### PROBLEM STATEMENT
The answer must repeat every record exactly, with no pictures in it.

[Extracted data entries]
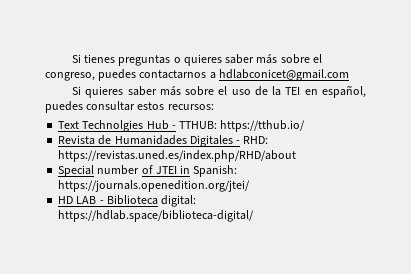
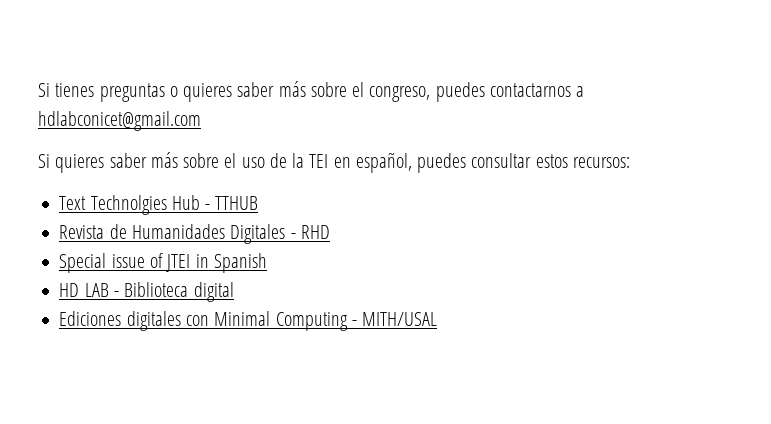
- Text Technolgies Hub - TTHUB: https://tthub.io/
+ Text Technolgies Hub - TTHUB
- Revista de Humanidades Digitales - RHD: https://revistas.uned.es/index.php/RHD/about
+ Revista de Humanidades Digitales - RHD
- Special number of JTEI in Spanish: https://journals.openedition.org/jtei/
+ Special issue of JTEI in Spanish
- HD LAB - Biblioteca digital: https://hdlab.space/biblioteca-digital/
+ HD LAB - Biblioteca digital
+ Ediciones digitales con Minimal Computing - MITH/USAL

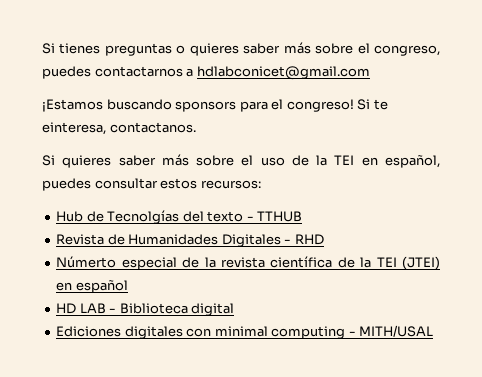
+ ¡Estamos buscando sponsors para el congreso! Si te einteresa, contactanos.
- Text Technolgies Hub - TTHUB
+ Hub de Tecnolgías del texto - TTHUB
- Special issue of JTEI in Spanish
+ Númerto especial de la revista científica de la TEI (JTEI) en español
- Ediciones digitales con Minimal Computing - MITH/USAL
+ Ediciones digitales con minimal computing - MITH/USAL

### RESULT OF THIS EXERCISE
- Text Technolgies Hub - TTHUB: https://tthub.io/
+ Text Technolgies Hub - TTHUB
- Revista de Humanidades Digitales - RHD: https://revistas.uned.es/index.php/RHD/about
+ Revista de Humanidades Digitales - RHD
- Special number of JTEI in Spanish: https://journals.openedition.org/jtei/
+ Special issue of JTEI in Spanish
- HD LAB - Biblioteca digital: https://hdlab.space/biblioteca-digital/
+ HD LAB - Biblioteca digital
+ Ediciones digitales con Minimal Computing - MITH/USAL

+ ¡Estamos buscando sponsors para el congreso! Si te einteresa, contactanos.
- Text Technolgies Hub - TTHUB
+ Hub de Tecnolgías del texto - TTHUB
- Special issue of JTEI in Spanish
+ Númerto especial de la revista científica de la TEI (JTEI) en español
- Ediciones digitales con Minimal Computing - MITH/USAL
+ Ediciones digitales con minimal computing - MITH/USAL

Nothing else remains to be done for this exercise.